-- Recorded information follows --
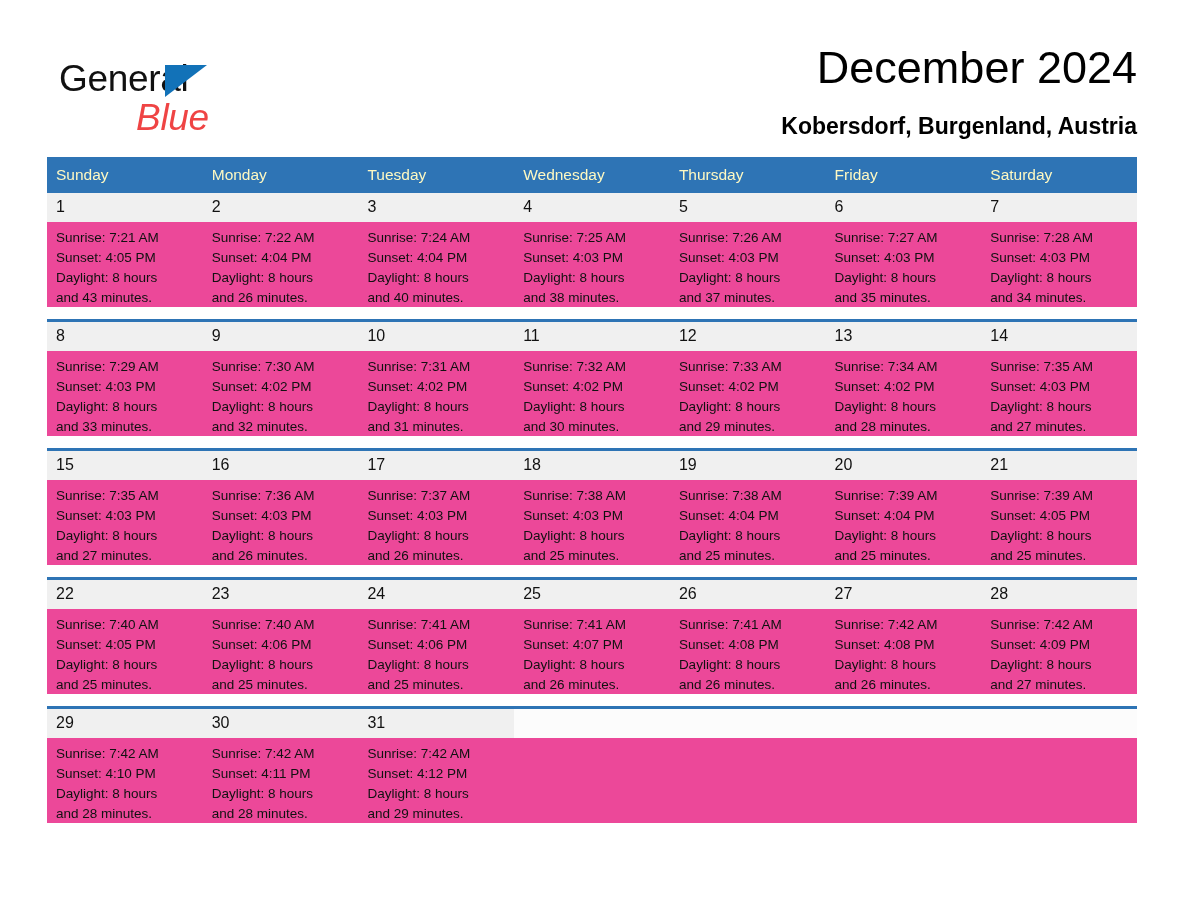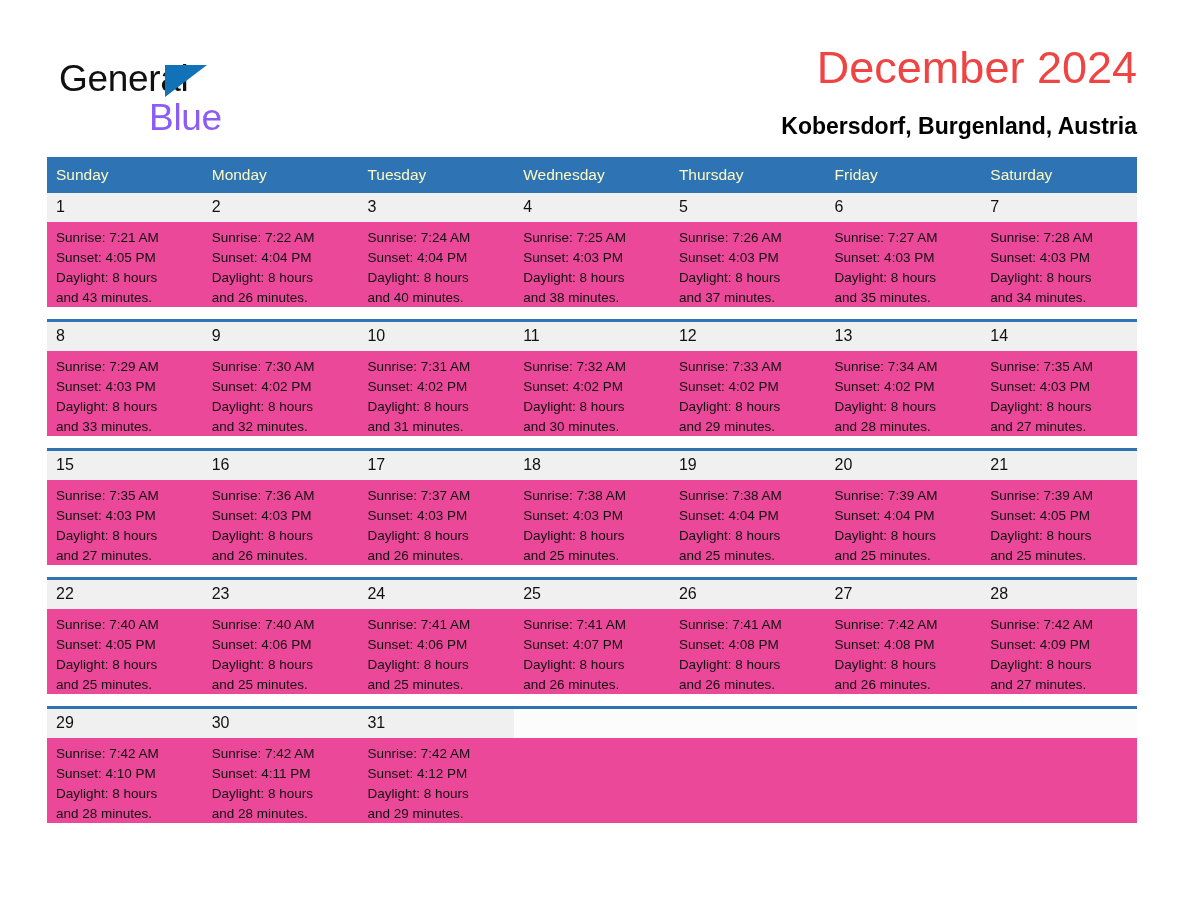--- a/index.html
+++ b/index.html
@@ -77,7 +77,7 @@
     font-size: 45px;
     line-height: 56px;
     font-weight: 400;
-    color: #ef4444;
+    color: #000000;
     white-space: nowrap;
   }
   .cal-subtitle {

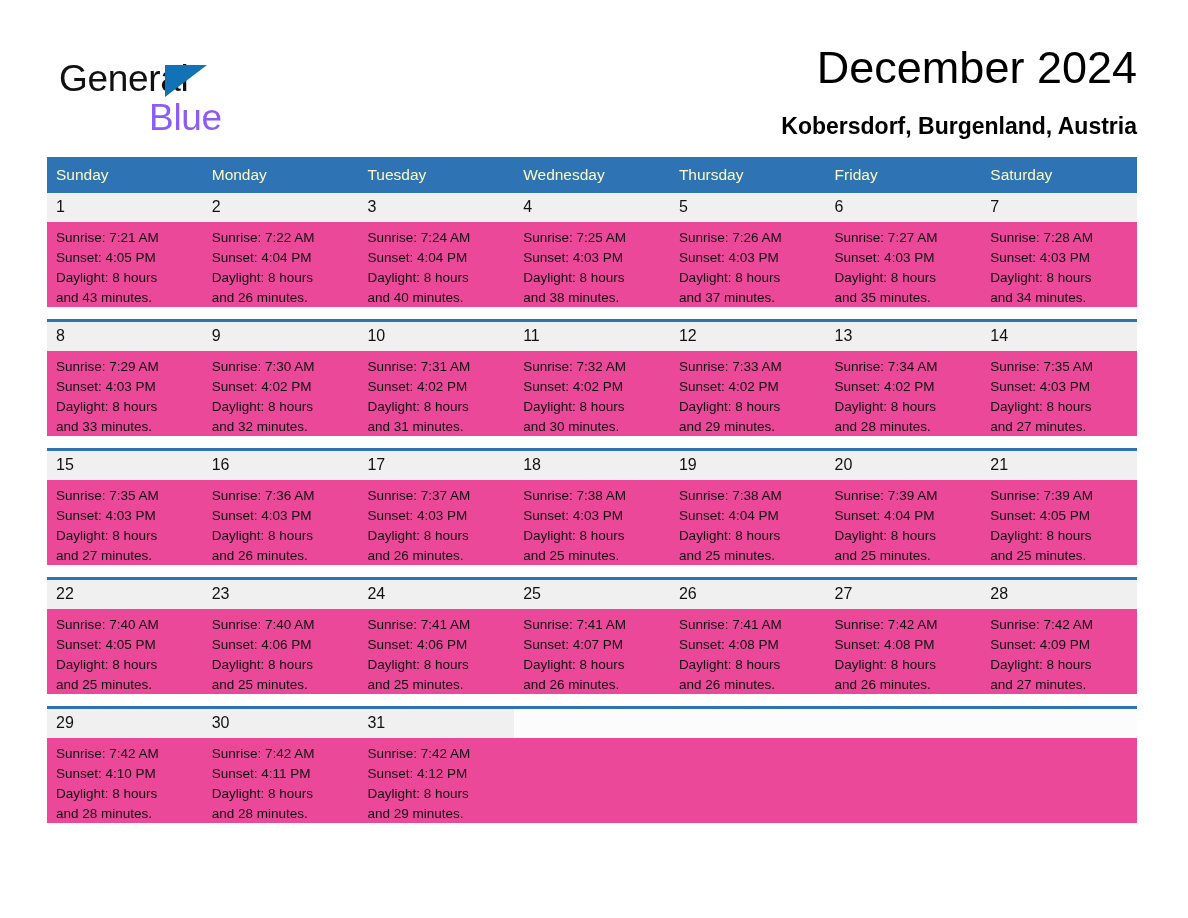--- a/index.html
+++ b/index.html
@@ -58,13 +58,14 @@
   }
   .brand-blue {
     position: absolute;
-    left: 90px;
+    left: 77px;
     top: 39px;
     font-size: 37px;
     line-height: 44px;
-    color: #8b5cf6;
+    color: #ef4444;
     letter-spacing: -0.3px;
     font-weight: 400;
+    font-style: italic;
   }
 
   .title-block {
-- Recorded information concluded --
▶ [Exercise aim]
Once you find the line that contains "line-height: 56px;", give it again along with every later line through the end of the data, word for word, minus the pictures.

▶ [Solution to this task]
     line-height: 56px;
     font-weight: 400;
-    color: #ef4444;
+    color: #000000;
     white-space: nowrap;
   }
   .cal-subtitle {

--- a/index.html
+++ b/index.html
@@ -58,13 +58,14 @@
   }
   .brand-blue {
     position: absolute;
-    left: 90px;
+    left: 77px;
     top: 39px;
     font-size: 37px;
     line-height: 44px;
-    color: #8b5cf6;
+    color: #ef4444;
     letter-spacing: -0.3px;
     font-weight: 400;
+    font-style: italic;
   }
 
   .title-block {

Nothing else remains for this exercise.